Description (last modified by balaji)

make testing gives:

Looking in ./threads/spawn/testlist
Unexpected output in multispawn: Fatal error in MPI_Comm_spawn: Other MPI error,
 error stack:
Unexpected output in multispawn: MPI_Comm_spawn(144)............................
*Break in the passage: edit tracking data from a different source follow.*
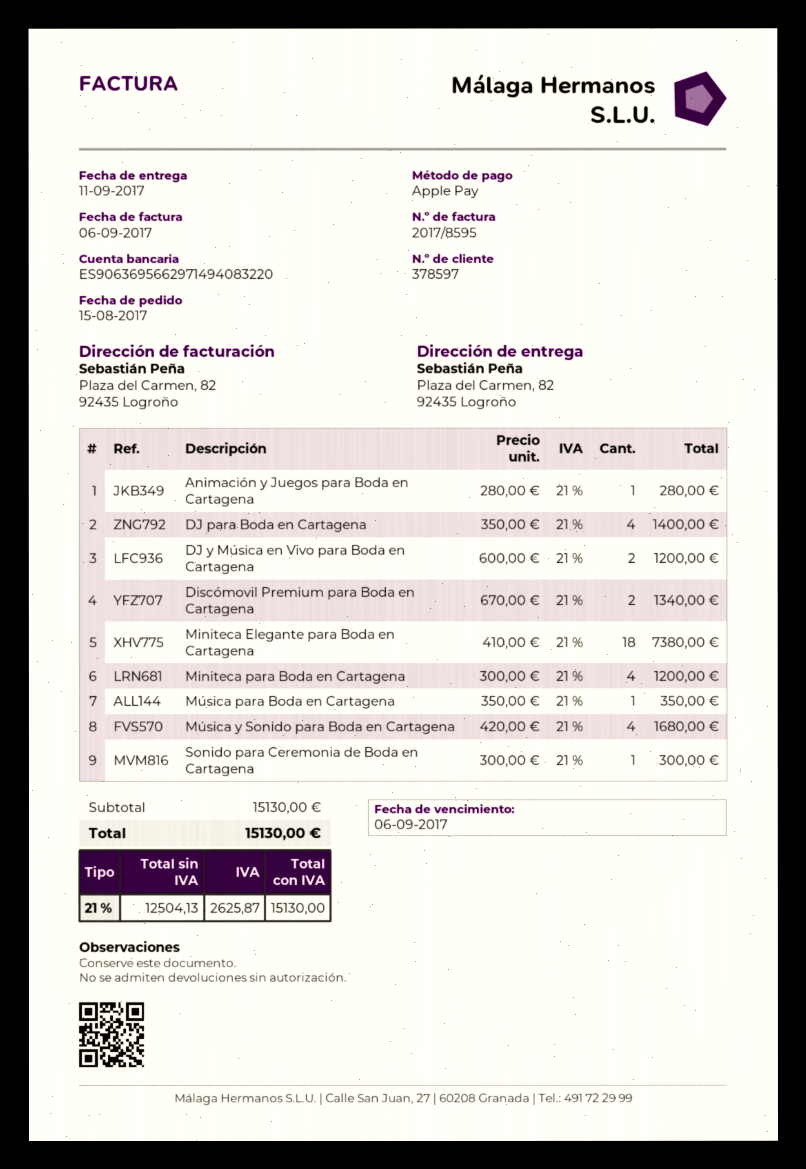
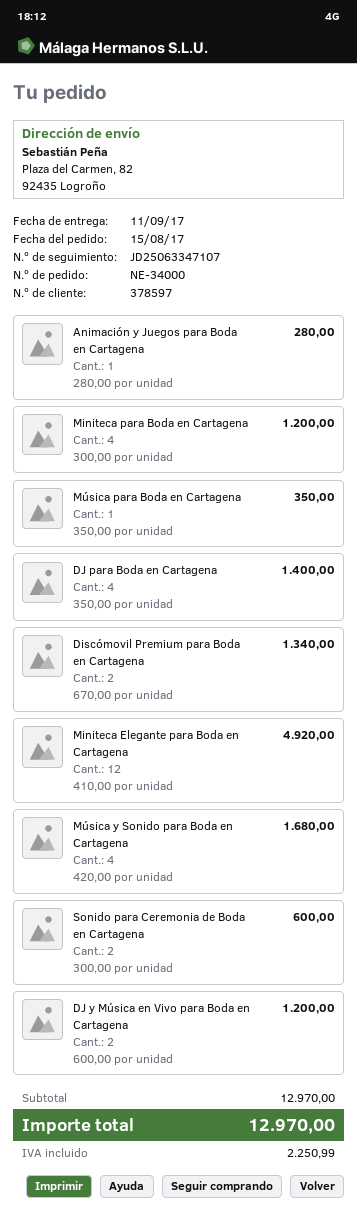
Miniteca Elegante para Boda en Cartagena: 18 x 410.00 = 7380.00 -> 12 x 410.00 = 4920.00
Sonido para Ceremonia de Boda en Cartagena: 1 x 300.00 = 300.00 -> 2 x 300.00 = 600.00
subtotal: 15130.00 -> 12970.00
tax: 2625.87 -> 2250.99
total: 15130.00 -> 12970.00

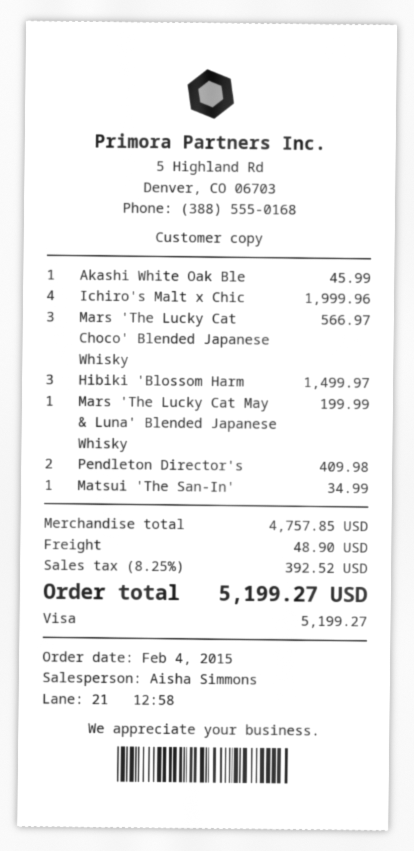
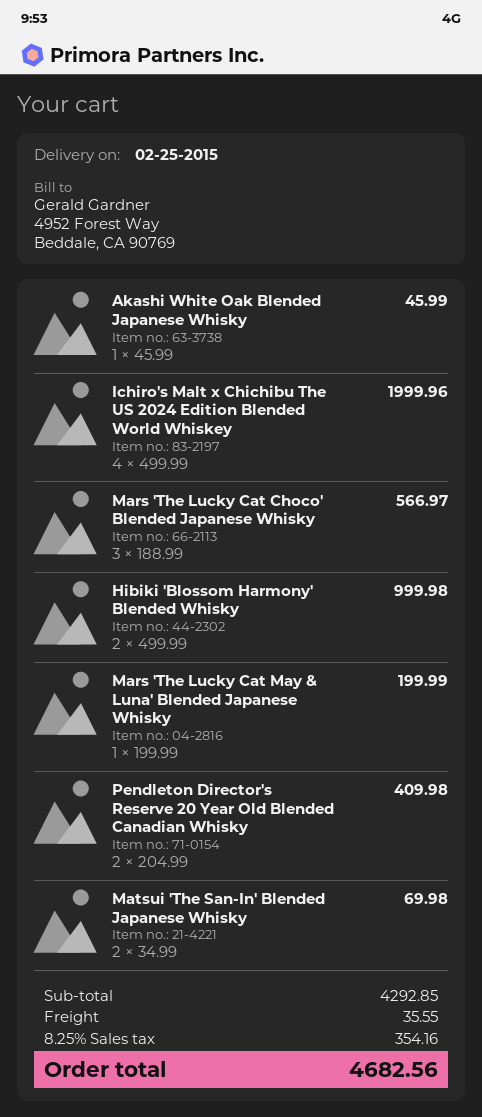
Hibiki 'Blossom Harm: 3 for 1499.97 -> 2 for 999.98
Matsui 'The San-In': 1 for 34.99 -> 2 for 69.98
subtotal: 4757.85 -> 4292.85
shipping: 48.90 -> 35.55
tax: 8.25% = 392.52 -> 8.25% = 354.16
total: 5199.27 -> 4682.56

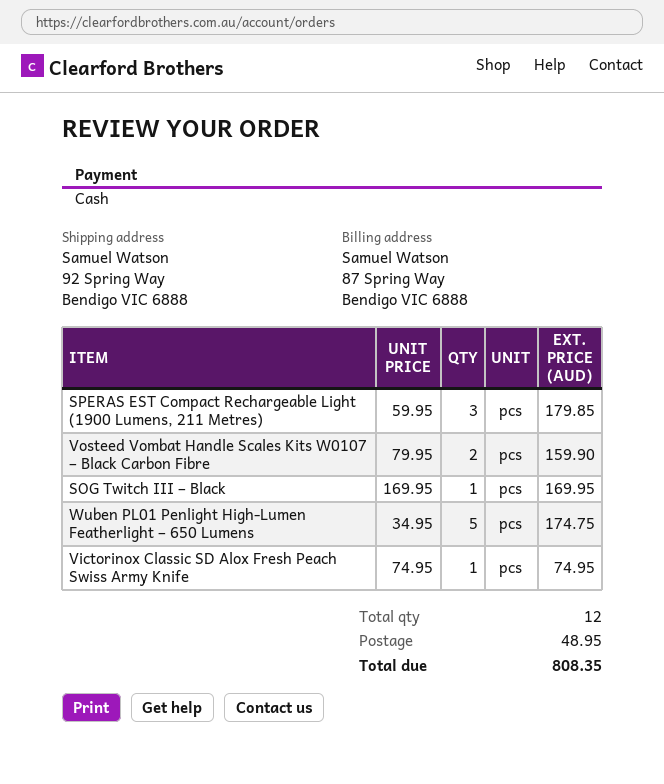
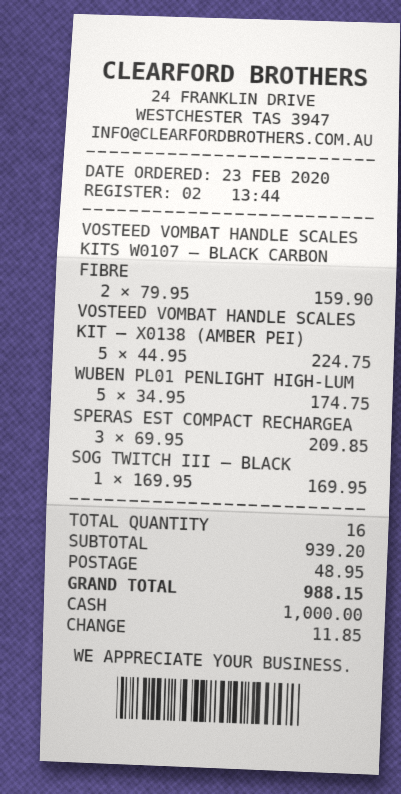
SPERAS EST Compact Rechargeable Light (1900 Lumens, 211 Metres): 3 x 59.95 = 179.85 -> 3 x 69.95 = 209.85
Victorinox Classic SD Alox Fresh Peach Swiss Army Knife: 1 x 74.95 = 74.95 -> none
VOSTEED VOMBAT HANDLE SCALES KIT – X0138 (AMBER PEI): none -> 5 x 44.95 = 224.75
total quantity: 12 -> 16
total: 808.35 -> 988.15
.: MPI_Comm_spawn(cmd="./multispawn", argv=0, maxprocs=4, MPI_INFO_NULL, root=0,
 MPI_COMM_SELF, intercomm=1822a4, errors=7f77bf20) failed
Unexpected output in multispawn: MPIDI_Comm_spawn_multiple(271).................
.: 
Unexpected output in multispawn: MPID_Comm_accept(153)..........................
.: 
Unexpected output in multispawn: MPIDI_Comm_accept(960).........................
.: 
Unexpected output in multispawn: MPIDI_Create_inter_root_communicator_accept(205
): 
Unexpected output in multispawn: MPIDI_CH3I_Progress(335).......................
.: 
Unexpected output in multispawn: MPID_nem_mpich2_test_recv(747).................
.: 
Unexpected output in multispawn: MPID_nem_tcp_connpoll(1843)....................
.: 
Unexpected output in multispawn: state_listening_handler(1909)..................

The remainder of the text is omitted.